§ **Exercise input**
○ ○ ○ ○ ○
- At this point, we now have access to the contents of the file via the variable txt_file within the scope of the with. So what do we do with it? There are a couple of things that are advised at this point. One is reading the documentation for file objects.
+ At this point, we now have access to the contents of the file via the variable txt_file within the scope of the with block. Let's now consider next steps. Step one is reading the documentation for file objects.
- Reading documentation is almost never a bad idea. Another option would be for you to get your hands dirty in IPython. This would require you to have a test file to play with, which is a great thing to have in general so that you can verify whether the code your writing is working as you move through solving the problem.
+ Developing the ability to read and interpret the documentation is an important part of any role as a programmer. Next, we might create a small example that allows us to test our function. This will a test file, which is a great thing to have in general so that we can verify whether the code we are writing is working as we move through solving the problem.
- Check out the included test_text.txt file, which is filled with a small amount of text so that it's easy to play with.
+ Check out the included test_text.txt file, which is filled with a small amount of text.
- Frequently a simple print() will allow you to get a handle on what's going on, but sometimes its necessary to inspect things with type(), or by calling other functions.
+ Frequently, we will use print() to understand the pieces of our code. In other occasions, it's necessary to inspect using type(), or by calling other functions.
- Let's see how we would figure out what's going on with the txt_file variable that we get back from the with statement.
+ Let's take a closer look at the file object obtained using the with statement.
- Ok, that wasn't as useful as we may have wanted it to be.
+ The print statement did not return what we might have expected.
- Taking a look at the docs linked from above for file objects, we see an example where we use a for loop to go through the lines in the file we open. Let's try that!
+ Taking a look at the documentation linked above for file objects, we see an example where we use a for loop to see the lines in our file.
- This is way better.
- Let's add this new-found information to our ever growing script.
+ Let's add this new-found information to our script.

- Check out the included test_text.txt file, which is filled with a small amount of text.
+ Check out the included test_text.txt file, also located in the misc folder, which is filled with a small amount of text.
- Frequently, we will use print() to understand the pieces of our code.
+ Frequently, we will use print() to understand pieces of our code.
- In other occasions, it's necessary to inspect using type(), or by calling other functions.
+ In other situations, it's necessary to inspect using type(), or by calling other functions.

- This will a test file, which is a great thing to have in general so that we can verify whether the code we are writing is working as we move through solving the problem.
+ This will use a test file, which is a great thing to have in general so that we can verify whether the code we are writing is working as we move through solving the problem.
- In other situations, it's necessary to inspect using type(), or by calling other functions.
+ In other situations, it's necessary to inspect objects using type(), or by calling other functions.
○ ○ ○ ○ ○
§ **Work instructions**
The entries above hold the needed span. Transcribe exactly the lines from the one with "- This is way better." to the one with "test_text.txt file, also", both included.

§ **Response area**
- This is way better.
- Let's add this new-found information to our ever growing script.
+ Let's add this new-found information to our script.

- Check out the included test_text.txt file, which is filled with a small amount of text.
+ Check out the included test_text.txt file, also located in the misc folder, which is filled with a small amount of text.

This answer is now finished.